(What needs to be done)
Quote all entries exactly, leaving pictures aside.

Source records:
+===+

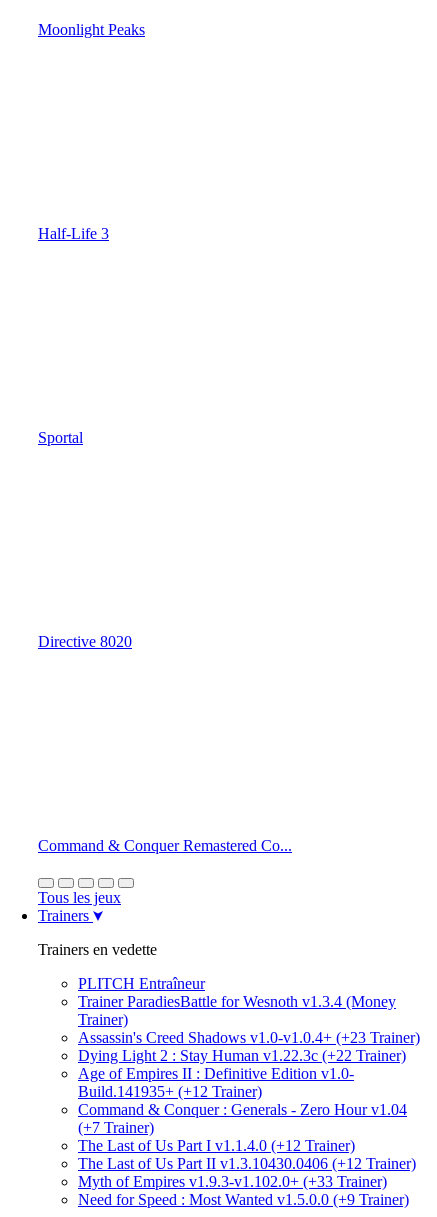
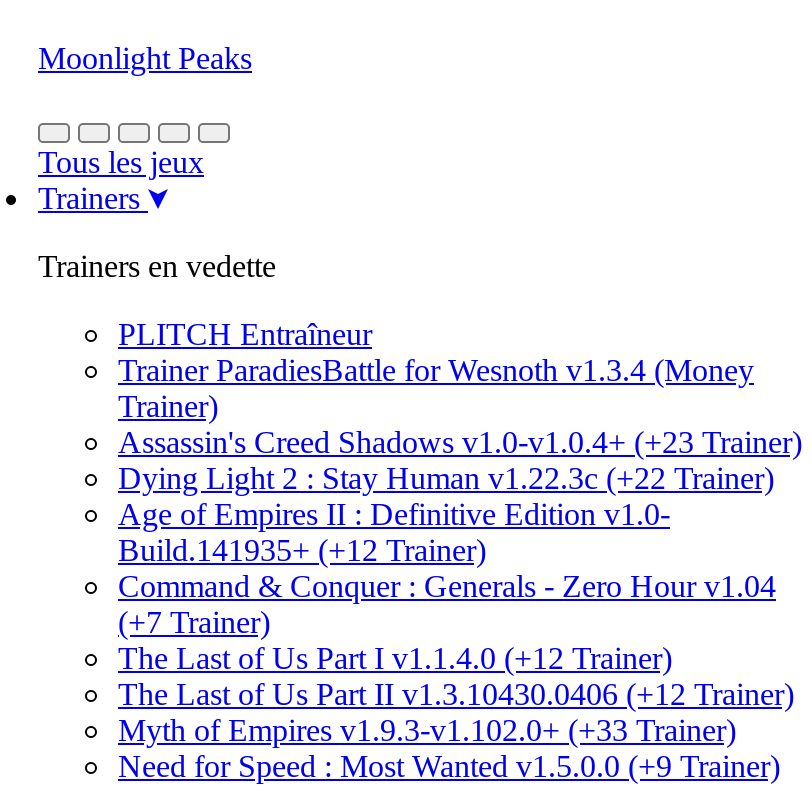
- Half-Life 3

- Sportal

- Directive 8020

- Command & Conquer Remastered Co...
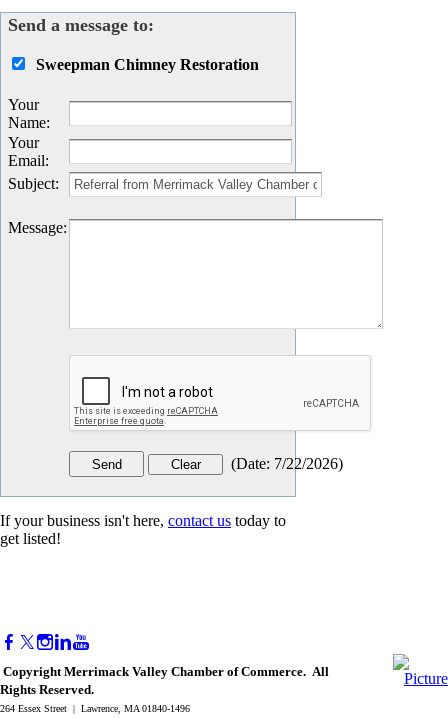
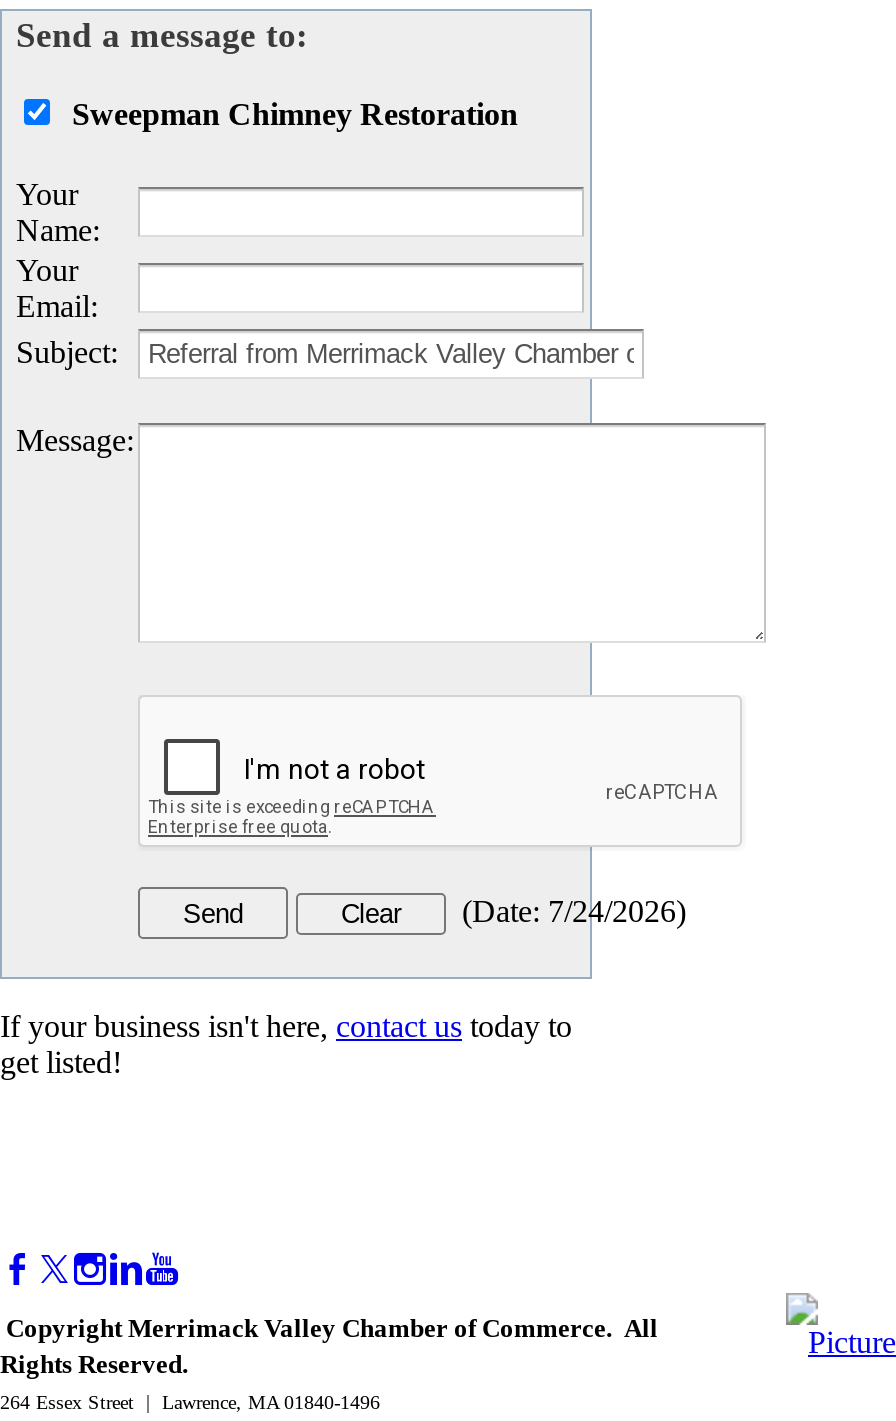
- (Date: 7/22/2026)
+ (Date: 7/24/2026)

+===+

(Result below)
- Half-Life 3

- Sportal

- Directive 8020

- Command & Conquer Remastered Co...
- (Date: 7/22/2026)
+ (Date: 7/24/2026)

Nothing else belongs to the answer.